▶ DATA SUPPLIED

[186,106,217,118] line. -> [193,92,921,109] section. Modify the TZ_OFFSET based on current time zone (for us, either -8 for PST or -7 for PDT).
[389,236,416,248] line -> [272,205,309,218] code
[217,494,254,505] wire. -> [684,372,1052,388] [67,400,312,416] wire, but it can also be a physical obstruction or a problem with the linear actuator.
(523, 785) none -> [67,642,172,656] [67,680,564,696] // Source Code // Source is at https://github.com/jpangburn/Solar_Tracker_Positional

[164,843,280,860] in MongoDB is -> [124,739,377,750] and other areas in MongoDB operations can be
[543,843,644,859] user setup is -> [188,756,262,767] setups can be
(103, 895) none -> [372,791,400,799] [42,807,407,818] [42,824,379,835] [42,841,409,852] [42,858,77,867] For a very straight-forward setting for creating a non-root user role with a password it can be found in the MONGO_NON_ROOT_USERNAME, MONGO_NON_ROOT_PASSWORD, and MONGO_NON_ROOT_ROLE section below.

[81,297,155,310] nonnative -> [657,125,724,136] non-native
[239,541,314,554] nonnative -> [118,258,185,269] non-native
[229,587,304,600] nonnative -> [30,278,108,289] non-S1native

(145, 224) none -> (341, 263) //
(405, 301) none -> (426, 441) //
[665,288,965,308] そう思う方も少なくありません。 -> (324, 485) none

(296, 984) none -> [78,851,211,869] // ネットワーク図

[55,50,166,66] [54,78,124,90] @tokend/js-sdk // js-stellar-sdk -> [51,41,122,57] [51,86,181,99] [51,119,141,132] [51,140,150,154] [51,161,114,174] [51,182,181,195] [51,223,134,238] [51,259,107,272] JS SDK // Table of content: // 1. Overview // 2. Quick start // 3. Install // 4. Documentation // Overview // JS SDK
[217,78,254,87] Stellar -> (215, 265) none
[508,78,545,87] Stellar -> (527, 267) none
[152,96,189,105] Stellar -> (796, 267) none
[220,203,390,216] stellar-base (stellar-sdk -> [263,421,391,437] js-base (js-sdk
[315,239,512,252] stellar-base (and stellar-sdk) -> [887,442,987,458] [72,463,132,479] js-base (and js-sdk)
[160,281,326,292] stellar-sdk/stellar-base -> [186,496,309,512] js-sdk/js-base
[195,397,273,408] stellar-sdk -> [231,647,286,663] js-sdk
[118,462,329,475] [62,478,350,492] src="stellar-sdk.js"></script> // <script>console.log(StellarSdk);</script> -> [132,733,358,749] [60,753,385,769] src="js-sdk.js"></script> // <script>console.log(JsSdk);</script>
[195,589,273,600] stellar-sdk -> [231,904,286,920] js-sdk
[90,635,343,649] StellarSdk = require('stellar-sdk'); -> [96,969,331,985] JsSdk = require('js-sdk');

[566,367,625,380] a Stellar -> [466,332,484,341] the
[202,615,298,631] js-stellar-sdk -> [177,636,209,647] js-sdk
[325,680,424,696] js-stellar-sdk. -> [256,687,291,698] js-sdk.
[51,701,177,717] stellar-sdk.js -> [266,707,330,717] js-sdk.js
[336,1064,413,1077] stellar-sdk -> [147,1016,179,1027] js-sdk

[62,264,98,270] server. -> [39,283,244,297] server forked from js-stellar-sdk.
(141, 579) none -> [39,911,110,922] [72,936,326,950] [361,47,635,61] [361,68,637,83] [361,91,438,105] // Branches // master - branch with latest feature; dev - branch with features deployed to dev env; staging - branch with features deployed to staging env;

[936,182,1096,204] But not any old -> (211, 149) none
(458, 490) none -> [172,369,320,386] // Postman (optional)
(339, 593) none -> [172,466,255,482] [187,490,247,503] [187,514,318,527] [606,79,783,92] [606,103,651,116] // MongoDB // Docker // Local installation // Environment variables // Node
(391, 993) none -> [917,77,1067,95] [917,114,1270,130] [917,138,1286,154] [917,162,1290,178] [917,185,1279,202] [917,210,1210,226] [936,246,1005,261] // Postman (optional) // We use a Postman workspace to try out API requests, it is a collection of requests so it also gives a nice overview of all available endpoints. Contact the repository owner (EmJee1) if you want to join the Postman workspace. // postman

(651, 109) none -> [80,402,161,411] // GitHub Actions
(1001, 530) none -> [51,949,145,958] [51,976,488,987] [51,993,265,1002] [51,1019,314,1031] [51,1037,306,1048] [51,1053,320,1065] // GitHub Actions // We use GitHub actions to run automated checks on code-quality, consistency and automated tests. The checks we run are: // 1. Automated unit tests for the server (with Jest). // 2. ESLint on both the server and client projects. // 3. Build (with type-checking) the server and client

▶ WORK INSTRUCTIONS
The full listing above should be transcribed exactly.

▶ WRITTEN ANSWER
[186,106,217,118] line. -> [193,92,921,109] section. Modify the TZ_OFFSET based on current time zone (for us, either -8 for PST or -7 for PDT).
[389,236,416,248] line -> [272,205,309,218] code
[217,494,254,505] wire. -> [684,372,1052,388] [67,400,312,416] wire, but it can also be a physical obstruction or a problem with the linear actuator.
(523, 785) none -> [67,642,172,656] [67,680,564,696] // Source Code // Source is at https://github.com/jpangburn/Solar_Tracker_Positional

[164,843,280,860] in MongoDB is -> [124,739,377,750] and other areas in MongoDB operations can be
[543,843,644,859] user setup is -> [188,756,262,767] setups can be
(103, 895) none -> [372,791,400,799] [42,807,407,818] [42,824,379,835] [42,841,409,852] [42,858,77,867] For a very straight-forward setting for creating a non-root user role with a password it can be found in the MONGO_NON_ROOT_USERNAME, MONGO_NON_ROOT_PASSWORD, and MONGO_NON_ROOT_ROLE section below.

[81,297,155,310] nonnative -> [657,125,724,136] non-native
[239,541,314,554] nonnative -> [118,258,185,269] non-native
[229,587,304,600] nonnative -> [30,278,108,289] non-S1native

(145, 224) none -> (341, 263) //
(405, 301) none -> (426, 441) //
[665,288,965,308] そう思う方も少なくありません。 -> (324, 485) none

(296, 984) none -> [78,851,211,869] // ネットワーク図

[55,50,166,66] [54,78,124,90] @tokend/js-sdk // js-stellar-sdk -> [51,41,122,57] [51,86,181,99] [51,119,141,132] [51,140,150,154] [51,161,114,174] [51,182,181,195] [51,223,134,238] [51,259,107,272] JS SDK // Table of content: // 1. Overview // 2. Quick start // 3. Install // 4. Documentation // Overview // JS SDK
[217,78,254,87] Stellar -> (215, 265) none
[508,78,545,87] Stellar -> (527, 267) none
[152,96,189,105] Stellar -> (796, 267) none
[220,203,390,216] stellar-base (stellar-sdk -> [263,421,391,437] js-base (js-sdk
[315,239,512,252] stellar-base (and stellar-sdk) -> [887,442,987,458] [72,463,132,479] js-base (and js-sdk)
[160,281,326,292] stellar-sdk/stellar-base -> [186,496,309,512] js-sdk/js-base
[195,397,273,408] stellar-sdk -> [231,647,286,663] js-sdk
[118,462,329,475] [62,478,350,492] src="stellar-sdk.js"></script> // <script>console.log(StellarSdk);</script> -> [132,733,358,749] [60,753,385,769] src="js-sdk.js"></script> // <script>console.log(JsSdk);</script>
[195,589,273,600] stellar-sdk -> [231,904,286,920] js-sdk
[90,635,343,649] StellarSdk = require('stellar-sdk'); -> [96,969,331,985] JsSdk = require('js-sdk');

[566,367,625,380] a Stellar -> [466,332,484,341] the
[202,615,298,631] js-stellar-sdk -> [177,636,209,647] js-sdk
[325,680,424,696] js-stellar-sdk. -> [256,687,291,698] js-sdk.
[51,701,177,717] stellar-sdk.js -> [266,707,330,717] js-sdk.js
[336,1064,413,1077] stellar-sdk -> [147,1016,179,1027] js-sdk

[62,264,98,270] server. -> [39,283,244,297] server forked from js-stellar-sdk.
(141, 579) none -> [39,911,110,922] [72,936,326,950] [361,47,635,61] [361,68,637,83] [361,91,438,105] // Branches // master - branch with latest feature; dev - branch with features deployed to dev env; staging - branch with features deployed to staging env;

[936,182,1096,204] But not any old -> (211, 149) none
(458, 490) none -> [172,369,320,386] // Postman (optional)
(339, 593) none -> [172,466,255,482] [187,490,247,503] [187,514,318,527] [606,79,783,92] [606,103,651,116] // MongoDB // Docker // Local installation // Environment variables // Node
(391, 993) none -> [917,77,1067,95] [917,114,1270,130] [917,138,1286,154] [917,162,1290,178] [917,185,1279,202] [917,210,1210,226] [936,246,1005,261] // Postman (optional) // We use a Postman workspace to try out API requests, it is a collection of requests so it also gives a nice overview of all available endpoints. Contact the repository owner (EmJee1) if you want to join the Postman workspace. // postman

(651, 109) none -> [80,402,161,411] // GitHub Actions
(1001, 530) none -> [51,949,145,958] [51,976,488,987] [51,993,265,1002] [51,1019,314,1031] [51,1037,306,1048] [51,1053,320,1065] // GitHub Actions // We use GitHub actions to run automated checks on code-quality, consistency and automated tests. The checks we run are: // 1. Automated unit tests for the server (with Jest). // 2. ESLint on both the server and client projects. // 3. Build (with type-checking) the server and client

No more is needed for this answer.